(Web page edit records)
● ● ● ● ●

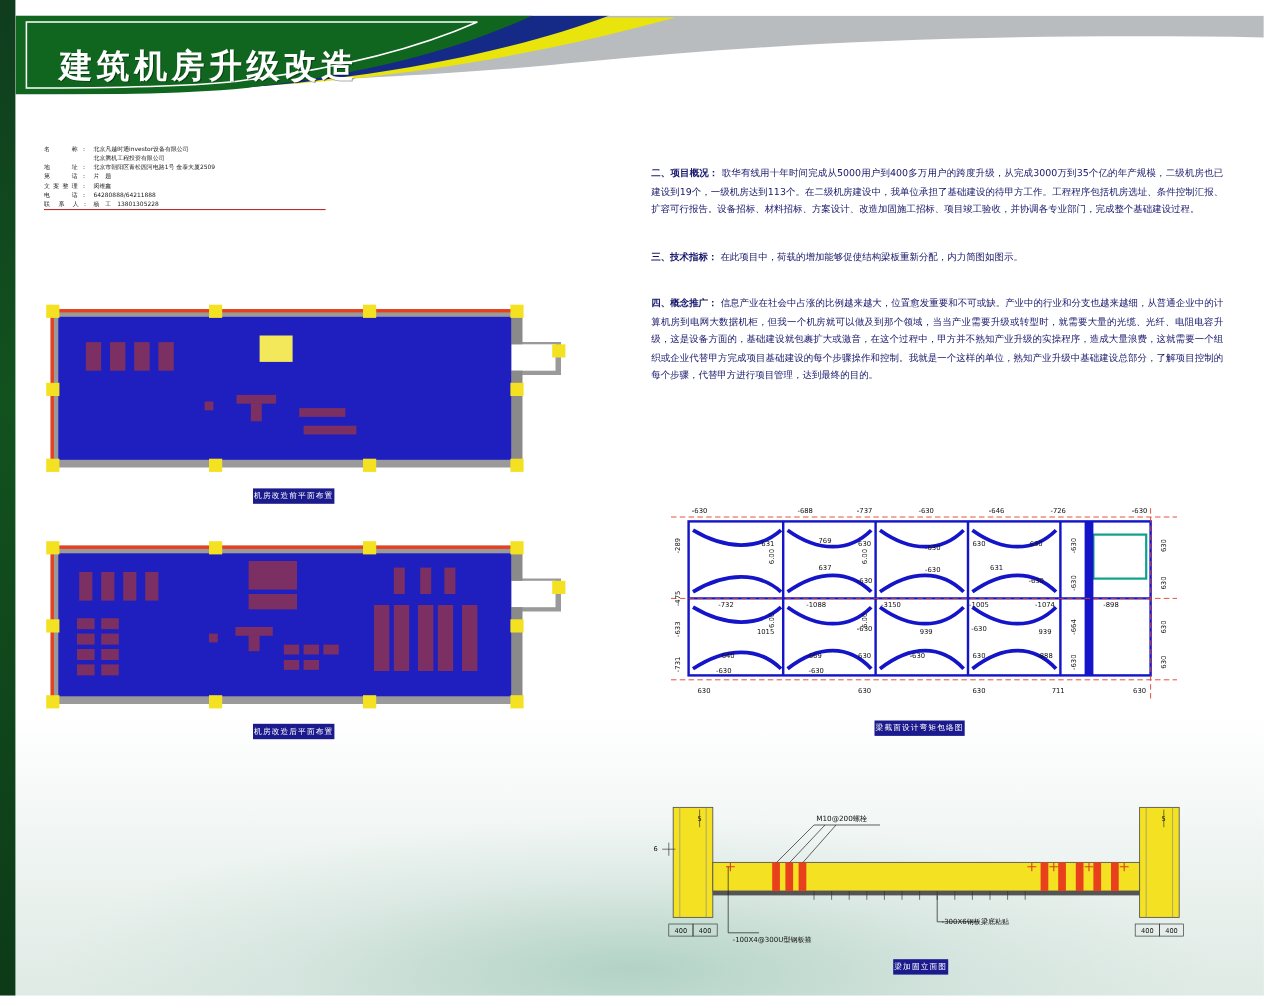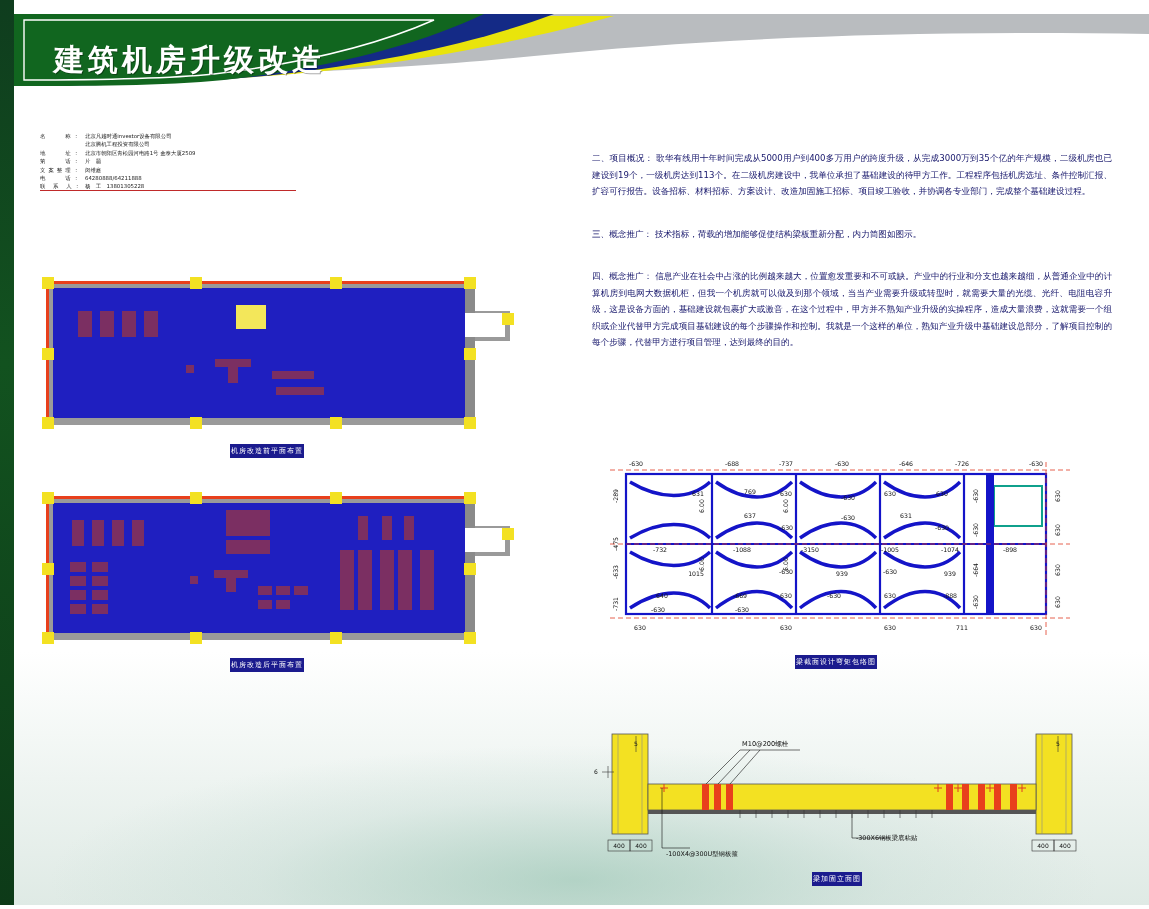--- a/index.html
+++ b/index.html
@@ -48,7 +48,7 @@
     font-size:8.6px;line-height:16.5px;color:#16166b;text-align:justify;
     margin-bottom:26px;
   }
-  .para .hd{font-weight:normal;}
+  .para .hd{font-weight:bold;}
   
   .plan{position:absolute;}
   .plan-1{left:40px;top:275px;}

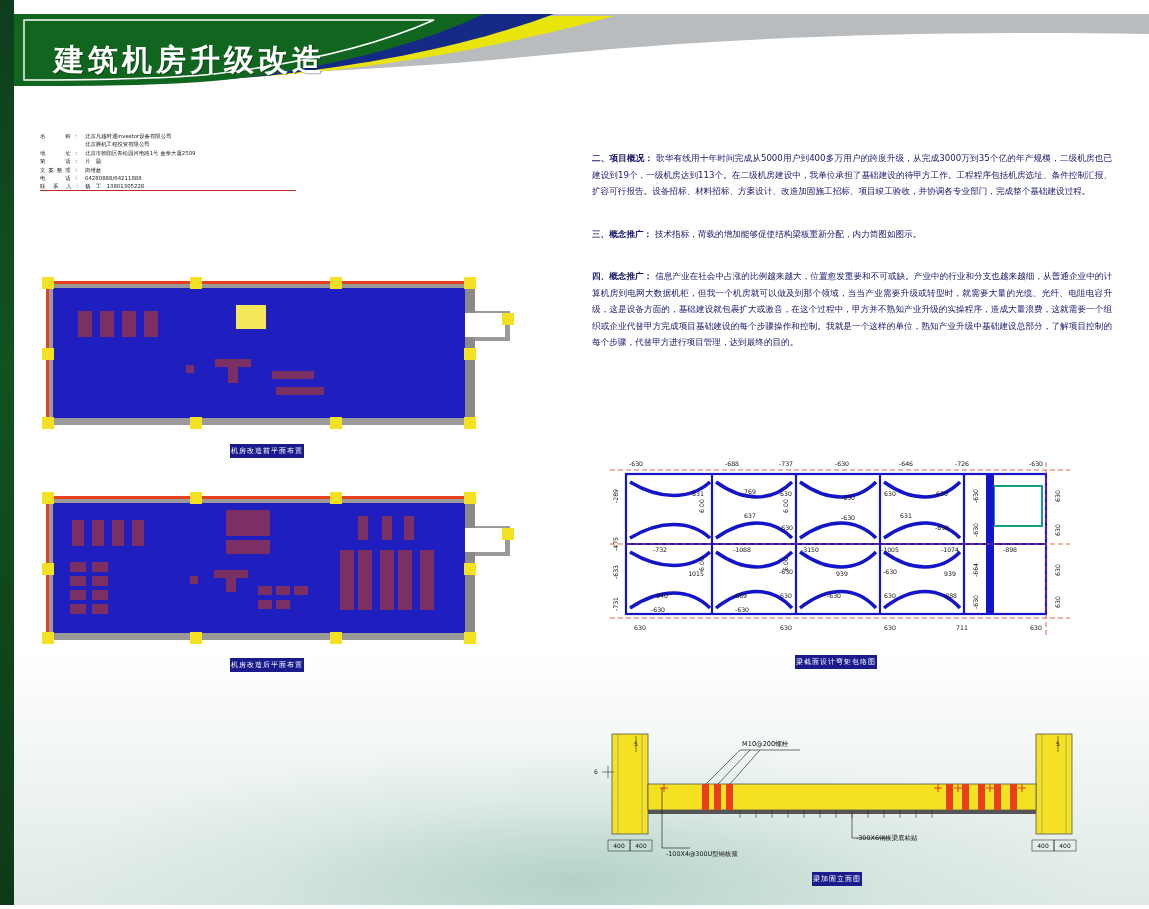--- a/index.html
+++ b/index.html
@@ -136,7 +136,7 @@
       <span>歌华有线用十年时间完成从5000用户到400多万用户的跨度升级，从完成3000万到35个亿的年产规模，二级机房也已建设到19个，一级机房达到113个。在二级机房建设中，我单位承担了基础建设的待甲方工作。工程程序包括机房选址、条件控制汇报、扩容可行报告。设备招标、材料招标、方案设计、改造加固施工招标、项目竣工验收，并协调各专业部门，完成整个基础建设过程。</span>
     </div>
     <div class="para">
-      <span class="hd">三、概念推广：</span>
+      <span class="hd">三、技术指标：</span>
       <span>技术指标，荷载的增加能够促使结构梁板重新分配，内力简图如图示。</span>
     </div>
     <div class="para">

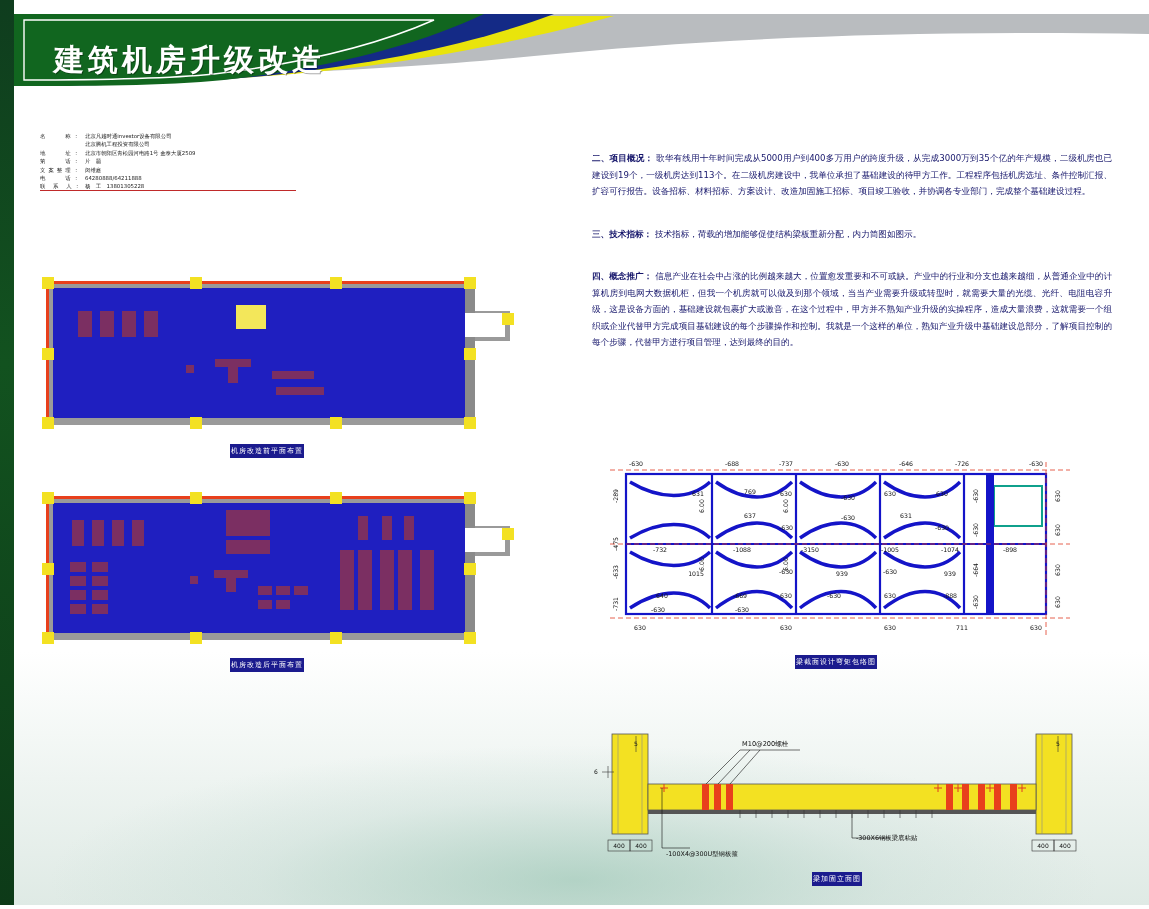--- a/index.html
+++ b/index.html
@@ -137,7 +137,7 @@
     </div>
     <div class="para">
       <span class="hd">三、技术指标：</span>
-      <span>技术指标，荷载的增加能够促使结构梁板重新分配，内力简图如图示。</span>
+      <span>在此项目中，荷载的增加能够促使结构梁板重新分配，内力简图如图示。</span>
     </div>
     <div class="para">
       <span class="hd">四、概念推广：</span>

● ● ● ● ●

### Task goal
Transcribe exactly the span of lines that opens with the line holding "margin-bottom:26px;" and closes with the last line of the entries above. Omit pictures.

### Problem solution
     margin-bottom:26px;
   }
-  .para .hd{font-weight:normal;}
+  .para .hd{font-weight:bold;}
   
   .plan{position:absolute;}
   .plan-1{left:40px;top:275px;}

--- a/index.html
+++ b/index.html
@@ -136,7 +136,7 @@
       <span>歌华有线用十年时间完成从5000用户到400多万用户的跨度升级，从完成3000万到35个亿的年产规模，二级机房也已建设到19个，一级机房达到113个。在二级机房建设中，我单位承担了基础建设的待甲方工作。工程程序包括机房选址、条件控制汇报、扩容可行报告。设备招标、材料招标、方案设计、改造加固施工招标、项目竣工验收，并协调各专业部门，完成整个基础建设过程。</span>
     </div>
     <div class="para">
-      <span class="hd">三、概念推广：</span>
+      <span class="hd">三、技术指标：</span>
       <span>技术指标，荷载的增加能够促使结构梁板重新分配，内力简图如图示。</span>
     </div>
     <div class="para">

--- a/index.html
+++ b/index.html
@@ -137,7 +137,7 @@
     </div>
     <div class="para">
       <span class="hd">三、技术指标：</span>
-      <span>技术指标，荷载的增加能够促使结构梁板重新分配，内力简图如图示。</span>
+      <span>在此项目中，荷载的增加能够促使结构梁板重新分配，内力简图如图示。</span>
     </div>
     <div class="para">
       <span class="hd">四、概念推广：</span>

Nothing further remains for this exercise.